The foreign staff in the schools were reportedly selected from mainly Muslim Brotherhood backgrounds in the countries where they operate.
The Erdoğan government has been trying to pressure foreign governments to hand over schools affiliated with Erdogan’s arch-foe, Fethullah Gülen, to the Maarif Foundation. Gülen has revealed that he rejected Erdoğan’s demand to tap schools operated by businesspeople aligned with his movement for use in promoting the Turkish president’s political goals, which prompted the Turkish government to establish Maarif in order to compete with and take over Gülen schools.
So far, the Erdoğan government has managed to take over 217 schools in 18 countries where the rule of law and democratic principles were problematic – Guinea, Somalia, Sudan, Cameron, Democratic Republic of the Congo, Republic of the Congo, Mali, Mauritania, Niger, Tunisia, Chad, Gabon, Ivory Coast, Equatorial Guinea, Afghanistan, Venezuela, Pakistan and Ethiopia — using bribes, political pressure, blackmail, promises of investment and trade deals.

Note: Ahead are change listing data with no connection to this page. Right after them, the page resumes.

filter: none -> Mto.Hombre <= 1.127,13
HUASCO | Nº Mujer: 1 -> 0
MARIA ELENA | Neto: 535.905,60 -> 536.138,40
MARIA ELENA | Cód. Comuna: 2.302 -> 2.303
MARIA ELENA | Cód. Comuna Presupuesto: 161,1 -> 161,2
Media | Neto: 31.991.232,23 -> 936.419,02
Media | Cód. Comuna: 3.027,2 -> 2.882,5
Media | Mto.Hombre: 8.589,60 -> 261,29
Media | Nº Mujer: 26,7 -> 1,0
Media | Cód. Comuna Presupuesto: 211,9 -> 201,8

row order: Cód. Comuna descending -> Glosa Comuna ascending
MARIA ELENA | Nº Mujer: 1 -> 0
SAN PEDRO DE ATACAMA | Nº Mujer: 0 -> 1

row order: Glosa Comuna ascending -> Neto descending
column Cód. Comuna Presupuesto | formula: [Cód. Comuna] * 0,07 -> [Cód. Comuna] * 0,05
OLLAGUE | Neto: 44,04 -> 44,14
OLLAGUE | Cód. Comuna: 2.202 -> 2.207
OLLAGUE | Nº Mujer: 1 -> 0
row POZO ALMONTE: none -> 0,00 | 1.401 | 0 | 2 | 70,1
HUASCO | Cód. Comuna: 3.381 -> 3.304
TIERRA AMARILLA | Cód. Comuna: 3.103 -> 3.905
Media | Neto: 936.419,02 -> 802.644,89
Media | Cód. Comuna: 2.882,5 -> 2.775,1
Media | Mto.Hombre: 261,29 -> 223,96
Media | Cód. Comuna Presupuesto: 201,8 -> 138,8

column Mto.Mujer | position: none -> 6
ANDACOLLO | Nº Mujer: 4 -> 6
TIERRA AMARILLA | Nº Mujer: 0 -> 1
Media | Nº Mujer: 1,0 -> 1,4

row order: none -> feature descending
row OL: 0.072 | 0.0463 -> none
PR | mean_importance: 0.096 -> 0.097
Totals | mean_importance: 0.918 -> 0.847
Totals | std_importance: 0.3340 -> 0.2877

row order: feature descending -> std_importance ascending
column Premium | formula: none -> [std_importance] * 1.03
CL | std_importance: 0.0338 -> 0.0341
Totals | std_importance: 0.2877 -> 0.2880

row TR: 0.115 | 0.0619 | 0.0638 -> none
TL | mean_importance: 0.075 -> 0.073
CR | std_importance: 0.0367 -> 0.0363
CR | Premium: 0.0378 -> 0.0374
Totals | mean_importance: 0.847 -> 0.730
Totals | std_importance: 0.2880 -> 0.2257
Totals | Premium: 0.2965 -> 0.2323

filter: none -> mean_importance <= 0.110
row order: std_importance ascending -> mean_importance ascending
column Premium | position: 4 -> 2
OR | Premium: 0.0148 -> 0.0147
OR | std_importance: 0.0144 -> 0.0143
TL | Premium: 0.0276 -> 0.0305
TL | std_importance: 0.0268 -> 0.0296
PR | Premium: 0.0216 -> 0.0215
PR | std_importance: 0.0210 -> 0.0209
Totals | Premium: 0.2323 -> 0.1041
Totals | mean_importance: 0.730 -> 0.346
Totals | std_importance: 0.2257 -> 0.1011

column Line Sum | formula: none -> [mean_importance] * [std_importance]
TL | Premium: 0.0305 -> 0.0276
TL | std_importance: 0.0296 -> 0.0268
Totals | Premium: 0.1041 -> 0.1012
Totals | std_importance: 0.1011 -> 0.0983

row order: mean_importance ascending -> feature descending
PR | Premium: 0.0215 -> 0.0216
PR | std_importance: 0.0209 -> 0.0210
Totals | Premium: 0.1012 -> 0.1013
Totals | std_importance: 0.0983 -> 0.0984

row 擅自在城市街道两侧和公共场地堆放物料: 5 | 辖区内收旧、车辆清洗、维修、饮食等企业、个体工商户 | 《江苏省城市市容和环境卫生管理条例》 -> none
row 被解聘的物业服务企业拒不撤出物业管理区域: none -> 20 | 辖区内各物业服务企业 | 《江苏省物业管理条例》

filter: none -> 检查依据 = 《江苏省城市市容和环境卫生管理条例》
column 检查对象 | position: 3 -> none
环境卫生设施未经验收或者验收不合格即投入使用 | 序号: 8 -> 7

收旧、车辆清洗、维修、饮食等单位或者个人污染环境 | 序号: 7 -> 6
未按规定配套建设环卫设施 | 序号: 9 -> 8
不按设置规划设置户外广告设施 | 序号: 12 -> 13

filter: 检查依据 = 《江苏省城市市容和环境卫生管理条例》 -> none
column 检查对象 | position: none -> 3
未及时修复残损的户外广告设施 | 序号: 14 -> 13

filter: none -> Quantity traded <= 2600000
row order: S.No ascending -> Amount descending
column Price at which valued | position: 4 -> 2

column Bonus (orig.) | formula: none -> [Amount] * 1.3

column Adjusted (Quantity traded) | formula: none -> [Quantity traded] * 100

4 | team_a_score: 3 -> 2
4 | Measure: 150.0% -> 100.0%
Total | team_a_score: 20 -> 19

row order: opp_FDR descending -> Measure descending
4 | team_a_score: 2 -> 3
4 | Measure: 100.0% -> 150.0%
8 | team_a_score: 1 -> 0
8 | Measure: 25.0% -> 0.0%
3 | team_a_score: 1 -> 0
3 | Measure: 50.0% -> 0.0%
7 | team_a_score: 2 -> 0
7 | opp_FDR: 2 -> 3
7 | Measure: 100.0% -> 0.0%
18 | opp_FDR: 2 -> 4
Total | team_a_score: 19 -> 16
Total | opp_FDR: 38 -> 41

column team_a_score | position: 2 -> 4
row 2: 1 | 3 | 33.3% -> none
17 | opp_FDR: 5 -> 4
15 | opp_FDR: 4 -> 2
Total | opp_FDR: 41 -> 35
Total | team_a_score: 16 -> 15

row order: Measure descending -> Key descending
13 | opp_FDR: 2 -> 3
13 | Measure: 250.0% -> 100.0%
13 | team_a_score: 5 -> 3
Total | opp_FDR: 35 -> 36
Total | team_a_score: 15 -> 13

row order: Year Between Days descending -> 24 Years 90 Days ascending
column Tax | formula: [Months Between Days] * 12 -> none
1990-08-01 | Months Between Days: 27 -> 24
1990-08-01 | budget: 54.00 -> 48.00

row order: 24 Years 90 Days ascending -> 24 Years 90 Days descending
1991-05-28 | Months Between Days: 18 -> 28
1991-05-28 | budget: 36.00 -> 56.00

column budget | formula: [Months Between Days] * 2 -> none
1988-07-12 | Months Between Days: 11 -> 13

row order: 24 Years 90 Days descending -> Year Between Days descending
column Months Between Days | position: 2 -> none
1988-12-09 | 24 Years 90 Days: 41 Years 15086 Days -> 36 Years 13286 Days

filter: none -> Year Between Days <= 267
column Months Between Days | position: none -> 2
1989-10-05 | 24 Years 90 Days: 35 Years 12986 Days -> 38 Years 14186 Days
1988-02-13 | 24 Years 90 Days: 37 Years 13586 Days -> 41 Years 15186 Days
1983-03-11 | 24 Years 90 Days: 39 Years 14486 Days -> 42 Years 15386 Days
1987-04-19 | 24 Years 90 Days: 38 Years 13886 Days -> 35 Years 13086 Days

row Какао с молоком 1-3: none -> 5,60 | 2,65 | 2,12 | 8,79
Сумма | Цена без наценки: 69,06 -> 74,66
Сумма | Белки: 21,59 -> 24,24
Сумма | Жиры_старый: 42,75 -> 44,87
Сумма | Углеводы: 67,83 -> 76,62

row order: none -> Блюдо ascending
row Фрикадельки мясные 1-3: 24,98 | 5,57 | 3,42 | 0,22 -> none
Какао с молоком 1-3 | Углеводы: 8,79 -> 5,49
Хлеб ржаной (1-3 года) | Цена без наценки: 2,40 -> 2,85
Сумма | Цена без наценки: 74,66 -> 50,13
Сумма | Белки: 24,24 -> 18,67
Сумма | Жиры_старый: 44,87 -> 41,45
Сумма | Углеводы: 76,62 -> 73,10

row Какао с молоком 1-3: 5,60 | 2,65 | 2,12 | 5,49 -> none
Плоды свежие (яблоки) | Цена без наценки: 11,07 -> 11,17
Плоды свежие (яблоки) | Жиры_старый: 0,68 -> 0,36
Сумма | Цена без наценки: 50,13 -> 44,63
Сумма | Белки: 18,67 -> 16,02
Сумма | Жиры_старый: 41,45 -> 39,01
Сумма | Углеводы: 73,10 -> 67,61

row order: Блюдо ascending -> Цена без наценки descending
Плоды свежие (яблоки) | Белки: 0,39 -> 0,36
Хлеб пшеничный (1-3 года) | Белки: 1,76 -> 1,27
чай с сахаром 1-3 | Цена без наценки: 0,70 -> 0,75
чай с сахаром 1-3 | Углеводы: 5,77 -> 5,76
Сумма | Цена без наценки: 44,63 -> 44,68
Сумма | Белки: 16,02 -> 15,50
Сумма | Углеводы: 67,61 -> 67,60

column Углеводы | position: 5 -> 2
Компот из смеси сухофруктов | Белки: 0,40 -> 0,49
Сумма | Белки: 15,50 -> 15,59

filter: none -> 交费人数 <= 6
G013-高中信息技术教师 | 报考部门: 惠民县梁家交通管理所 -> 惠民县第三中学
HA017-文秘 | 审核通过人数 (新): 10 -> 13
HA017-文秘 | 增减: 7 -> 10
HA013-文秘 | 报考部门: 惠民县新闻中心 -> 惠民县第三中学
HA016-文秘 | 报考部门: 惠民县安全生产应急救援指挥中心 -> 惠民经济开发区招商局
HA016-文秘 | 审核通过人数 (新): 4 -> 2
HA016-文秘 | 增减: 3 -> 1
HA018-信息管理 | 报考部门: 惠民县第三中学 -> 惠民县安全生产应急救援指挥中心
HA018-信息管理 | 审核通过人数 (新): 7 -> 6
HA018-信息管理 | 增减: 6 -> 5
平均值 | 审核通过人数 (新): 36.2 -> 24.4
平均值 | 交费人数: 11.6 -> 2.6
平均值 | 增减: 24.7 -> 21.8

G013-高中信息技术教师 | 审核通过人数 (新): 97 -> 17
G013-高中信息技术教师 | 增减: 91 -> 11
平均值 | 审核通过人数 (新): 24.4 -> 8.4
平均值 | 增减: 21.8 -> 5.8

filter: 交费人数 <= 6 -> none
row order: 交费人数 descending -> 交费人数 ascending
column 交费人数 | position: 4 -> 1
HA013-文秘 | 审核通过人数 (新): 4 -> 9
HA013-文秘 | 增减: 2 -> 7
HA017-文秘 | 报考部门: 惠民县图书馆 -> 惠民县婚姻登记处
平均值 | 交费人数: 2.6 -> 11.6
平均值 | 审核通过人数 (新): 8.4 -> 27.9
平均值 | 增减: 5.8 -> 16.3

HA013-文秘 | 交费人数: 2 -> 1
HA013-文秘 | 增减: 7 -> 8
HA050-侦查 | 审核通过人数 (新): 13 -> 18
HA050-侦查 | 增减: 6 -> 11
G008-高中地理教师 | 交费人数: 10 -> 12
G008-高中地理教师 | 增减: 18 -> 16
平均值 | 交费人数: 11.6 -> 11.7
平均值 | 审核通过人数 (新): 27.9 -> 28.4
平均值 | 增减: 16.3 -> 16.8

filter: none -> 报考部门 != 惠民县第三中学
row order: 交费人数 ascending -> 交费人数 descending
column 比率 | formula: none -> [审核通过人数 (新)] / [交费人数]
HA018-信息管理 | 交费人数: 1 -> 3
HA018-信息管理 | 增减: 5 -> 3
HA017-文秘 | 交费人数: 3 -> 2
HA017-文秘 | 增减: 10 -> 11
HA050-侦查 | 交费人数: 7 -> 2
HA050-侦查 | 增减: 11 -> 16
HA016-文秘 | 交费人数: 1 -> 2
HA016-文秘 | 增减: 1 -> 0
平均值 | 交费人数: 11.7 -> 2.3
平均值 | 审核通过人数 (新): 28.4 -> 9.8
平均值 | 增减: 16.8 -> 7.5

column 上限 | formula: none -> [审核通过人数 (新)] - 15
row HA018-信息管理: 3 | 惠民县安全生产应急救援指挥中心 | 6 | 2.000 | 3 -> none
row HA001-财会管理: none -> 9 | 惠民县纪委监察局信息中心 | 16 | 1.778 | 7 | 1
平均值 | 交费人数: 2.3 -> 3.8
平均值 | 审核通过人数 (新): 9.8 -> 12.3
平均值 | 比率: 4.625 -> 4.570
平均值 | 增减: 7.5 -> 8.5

İsmet Yılmaz, the Turkish education minister in 2016, described the initiative as proof of the Turkish state’s ambition to project greater power in the world and maintained that Turkey was following in British and American footsteps in that sense. He said the foundation would operate in places from “the Balkans to Eastern Turkistan [China’s Xinjiang Uyghur Autonomous Region] and from Somalia to Canada.” The Erdoğan government also bestowed diplomatic clout on the foundation’s chief executives, who apparently have close connections to controversial Islamist groups in Turkey. The management structure of the foundation is entirely controlled by Erdoğan.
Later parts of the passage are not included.